The Legal Requirement
The 2022 National Defense Authorization Act required the Department of Defense to implement a Civilian Harm Mitigation and Response Action Plan (CHMR-AP), covering 11 core objectives and 133 specific required actions. The plan included personnel training across combatant commands, a database for tracking and verifying civilian casualties, mandatory reporting protocols, and investigation procedures for incidents involving civilian harm. This was not a policy aspiration — it was a statutory requirement.
What Hegseth Dismantled
The IG report found that not a single one of the 11 core objectives had been fully implemented, and that all 133 required actions remained incomplete.

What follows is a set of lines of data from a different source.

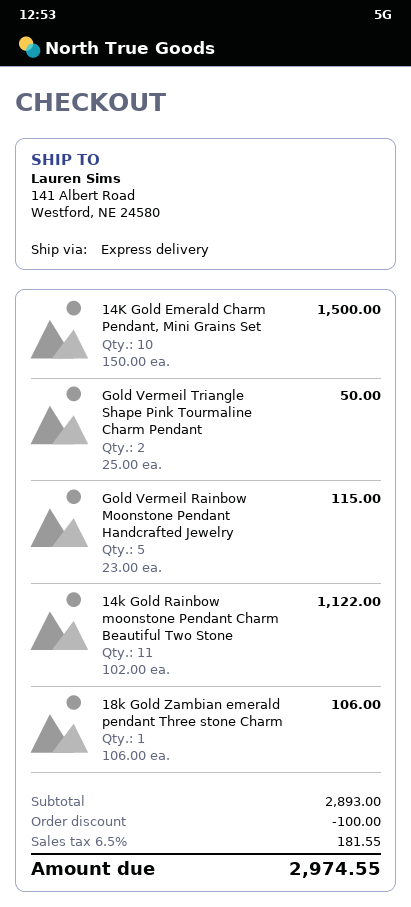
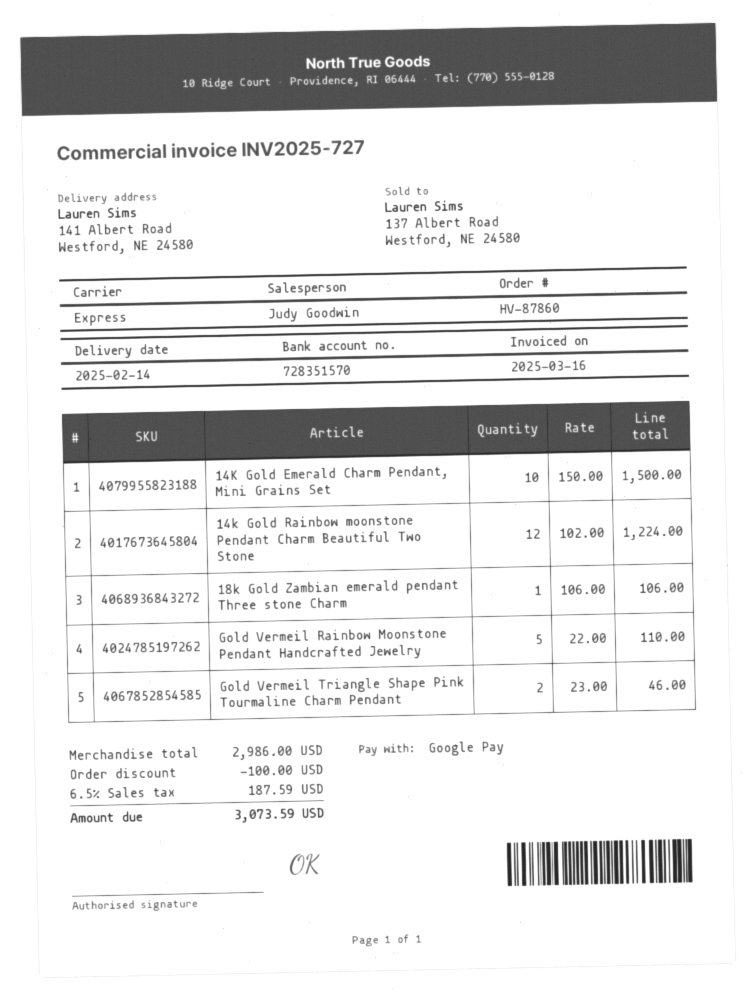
Gold Vermeil Triangle Shape Pink Tourmaline Charm Pendant: 2 x 25.00 = 50.00 -> 2 x 23.00 = 46.00
Gold Vermeil Rainbow Moonstone Pendant Handcrafted Jewelry: 5 x 23.00 = 115.00 -> 5 x 22.00 = 110.00
14k Gold Rainbow moonstone Pendant Charm Beautiful Two Stone: 11 x 102.00 = 1122.00 -> 12 x 102.00 = 1224.00
subtotal: 2893.00 -> 2986.00
tax: 6.5% = 181.55 -> 6.5% = 187.59
total: 2974.55 -> 3073.59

The report documented that Secretary Hegseth had cut civilian harm mitigation staff across combatant commands by over 90%. The Army's casualty-tracking database — the institutional system for recording and verifying civilian harm reports — had been defunded entirely.
The dismantlement was comprehensive. By the time US military operations against Iran began in early 2026, the infrastructure required by law to track, investigate, and respond to civilian casualties had been reduced to near-zero capacity.
The Confirmation
The IG report was released on May 15 — the same day CENTCOM commander Adm. Brad Cooper appeared before Congress. When asked about reports that US strikes had hit hospitals and schools in Iran, Cooper told the committee that he had "no means to corroborate" those reports. The timing was not coincidental: Cooper's testimony confirmed in real time what the IG report documented structurally. The US military had no means to investigate civilian harm reports because the systems required by law to provide those means had been deliberately eliminated.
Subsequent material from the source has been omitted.